At the beginning of the Eastern Music Festival’s website, there is a description of their orchestral program: “The Eastern Music Festival and School is one of this country’s foremost training programs for aspiring young musicians between the ages of 14 and 20, presented within the nationally known summer music festival of which it is part.” From reading this one might get the idea that an orchestra consisting entirely of these students would sound like a collection of young music students doing an admirable job playing some standard repertoire. Wrong!

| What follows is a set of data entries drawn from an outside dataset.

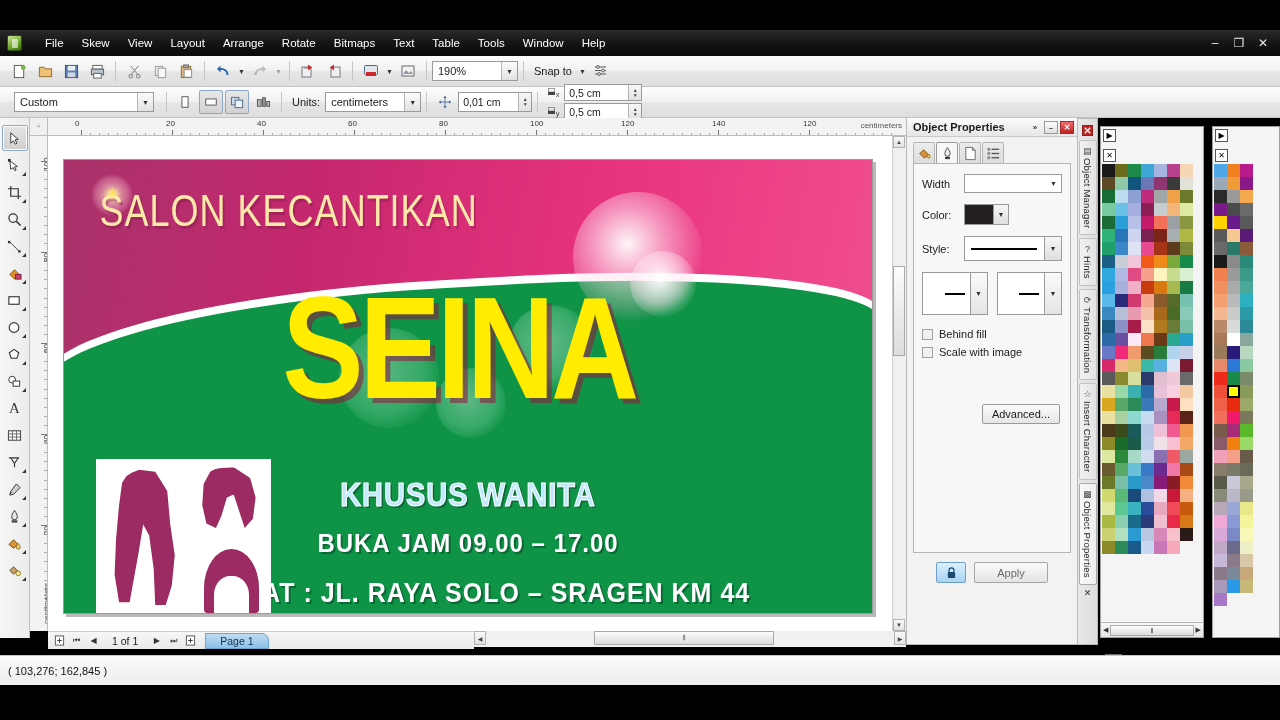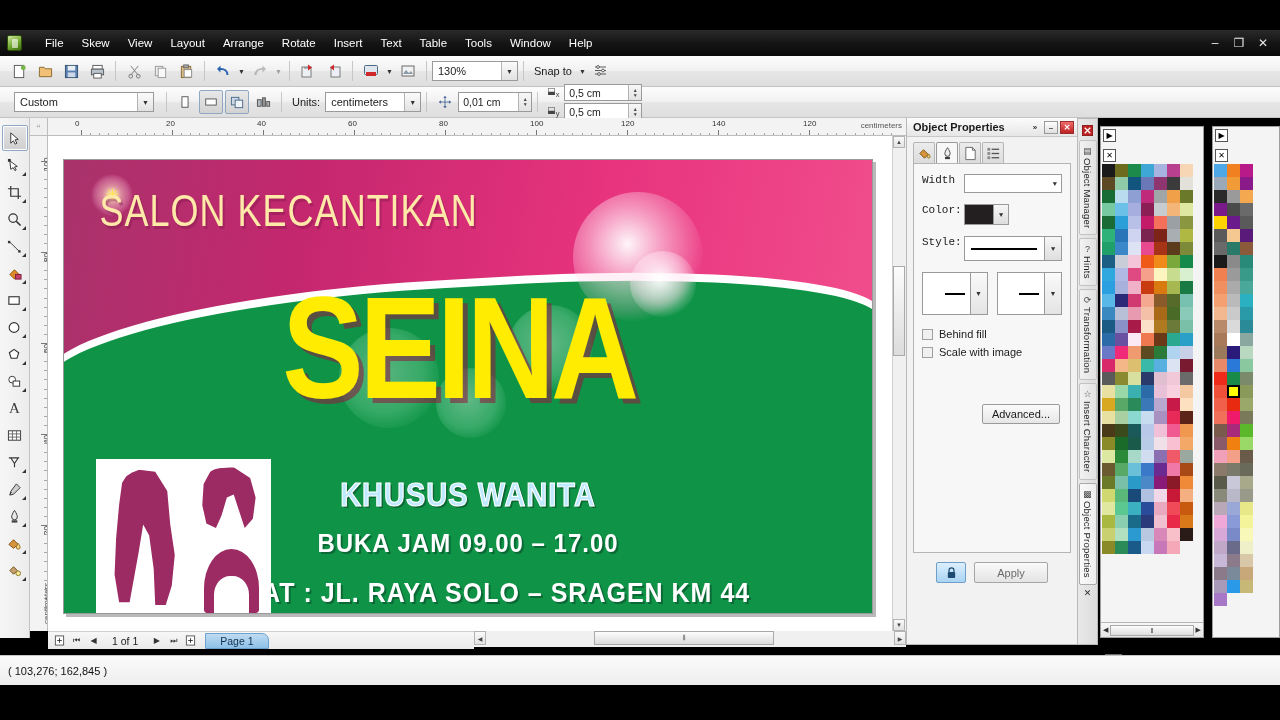"Insert" div.mi { text: Insert -> Bitmaps }
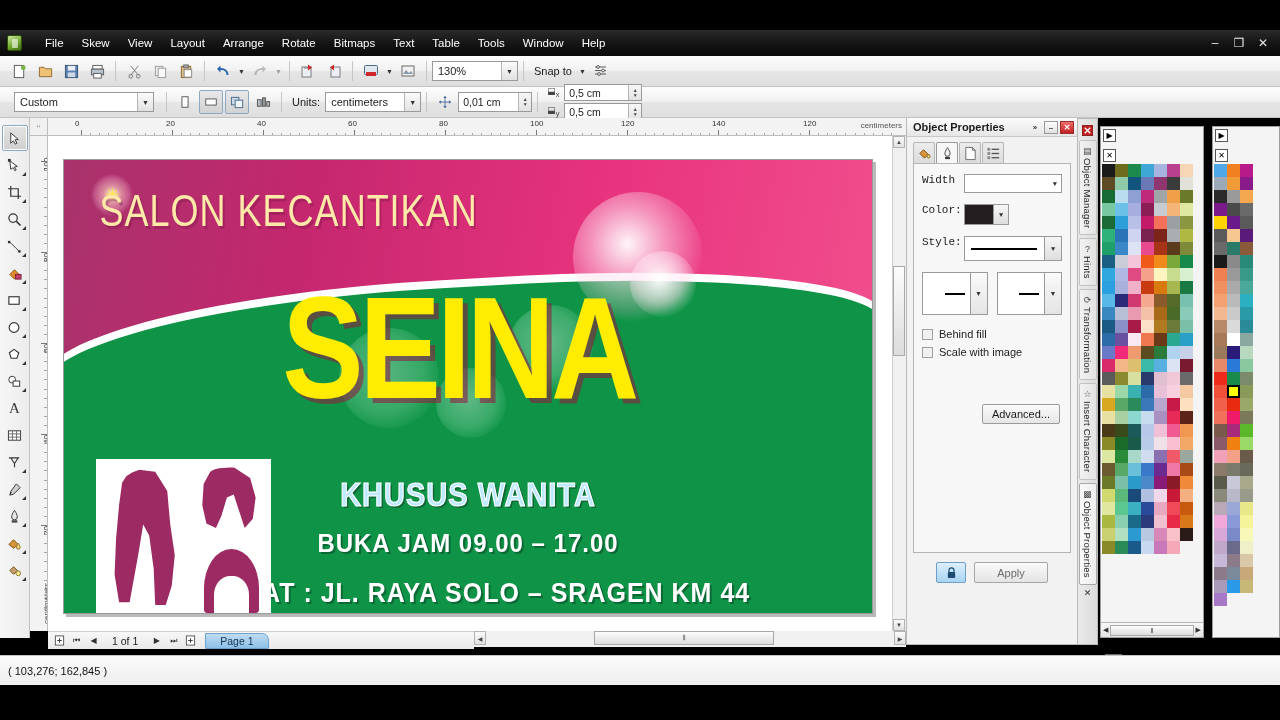"130%" span { text: 130% -> 190% }
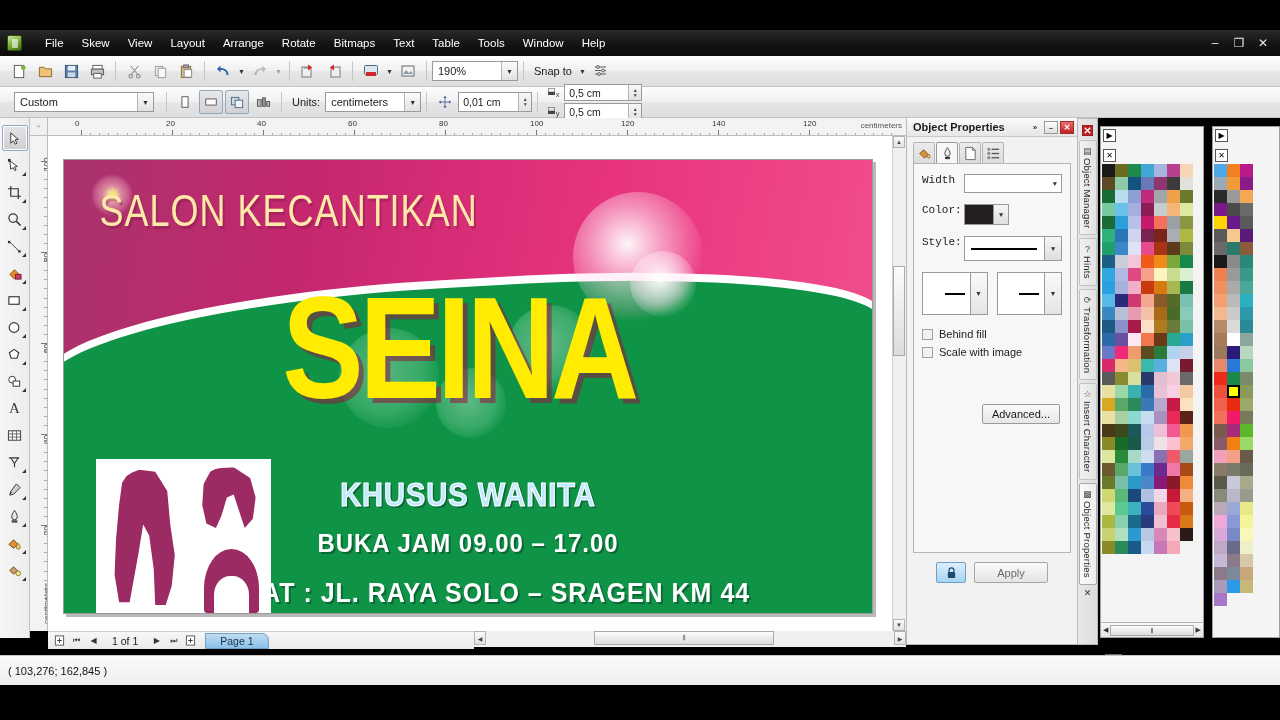"Width" .frow { align-items: flex-start -> center; font-family: Liberation Mono, monospace -> none }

On July 7, in the lovely Dana Auditorium on the Guilford College campus in Greensboro, the stage was filled with a group of musicians who mostly appeared to be closer to the 14-year-old range than the upper 20-year limit. This by itself is certainly not unusual, except for the fact that they were about to play Gustav Mahler’s Symphony No. 6, one of the most difficult, complex, and emotionally wrenching works in the entire orchestral repertoire. Quite often on this website, my colleagues and I have written reviews of concerts where we have in essence lowered the bar. University orchestras are generally not expected to perform at the same level as the North Carolina Symphony; amateur chamber groups are certainly not supposed to play with the same finesse and musical depth as visiting artists on many of the wonderful chamber music series throughout this area. So when I saw a group of children from all over the country coming together – for first time this summer – to play a work that is a huge challenge for even the greatest orchestras, I thought I’d have to give them lots of goodwill and praise for just getting through it. After about two minutes, it was clear that no special favors were necessary – this was a performance that any orchestra would be proud to have played.

Mahler’s Sixth Symphony falls in the middle of his output of purely instrumental symphonies and is his most “classical” in form, having four movements in more or less the standard tempos of a Beethoven symphony. At first it had the subtitle of “Tragic,” but Mahler later removed that moniker (although many recordings and performances still list it that way). It was completed in 1904 during what was an unusually happy period in his life, so the original underlying “Tragic” label was a bit perplexing. The work contains an intriguing mystery regarding the “three blows of fate” of which “the last felled him,” in the finale. His wife Alma was so unnerved by the symbolism of these mammoth percussive hammer strokes that were to strike her husband that she convinced him to omit the third. Although the critical edition of Mahler’s symphonies does in fact only contain two of these strokes, many conductors (including the leader of this performance) choose to honor his original intent and include the third.

On the podium for this remarkable display of young musicianship was José-Luis Novo. A native of Spain, Novo, now in his seventh season as a member of the EMF conducting faculty, is the newly appointed Music Director of the Annapolis Symphony Orchestra. Novo is a lively and energetic conductor who portrayed just the right amount of expressive direction to a group that was understandably concerned with just playing this exceedingly difficult score. Since assignments for the Festival Orchestra do not take place till after the printing of the comprehensive season-long program guide, it is impossible to name any of the principals or other players. I was sitting in the fourth row and was able to observe the constant attention the players paid to the conductor. This is no small feat, considering the high level of concentration it takes to play the notes, but that was what pushed this performance from just a great reading by very accomplished players to one that was quite astounding in its musical maturity and interpretation. I hesitate to point out one particular section, but I was particularly impressed by the horns. Mahler has very exposed, virtuosic passages for the horns, and there was not one splat or weak note throughout the hour-and-twenty-minute work – which was played without intermission. All of the attacks were precise, in tune, and beautifully blended. My only criticism – a minor one – is that the cellos could have been more aggressive in the passages where they had the dominant part.

I shut my eyes for several extended periods during this concert and when I looked again it was hard to reconcile the sound I was hearing with my view of children, many of whom are not old enough to drive. The EMF faculty who select these wonderful young musicians sure know how to pick ’em. This was some of the finest orchestral playing that I have ever heard – from any age, at any level.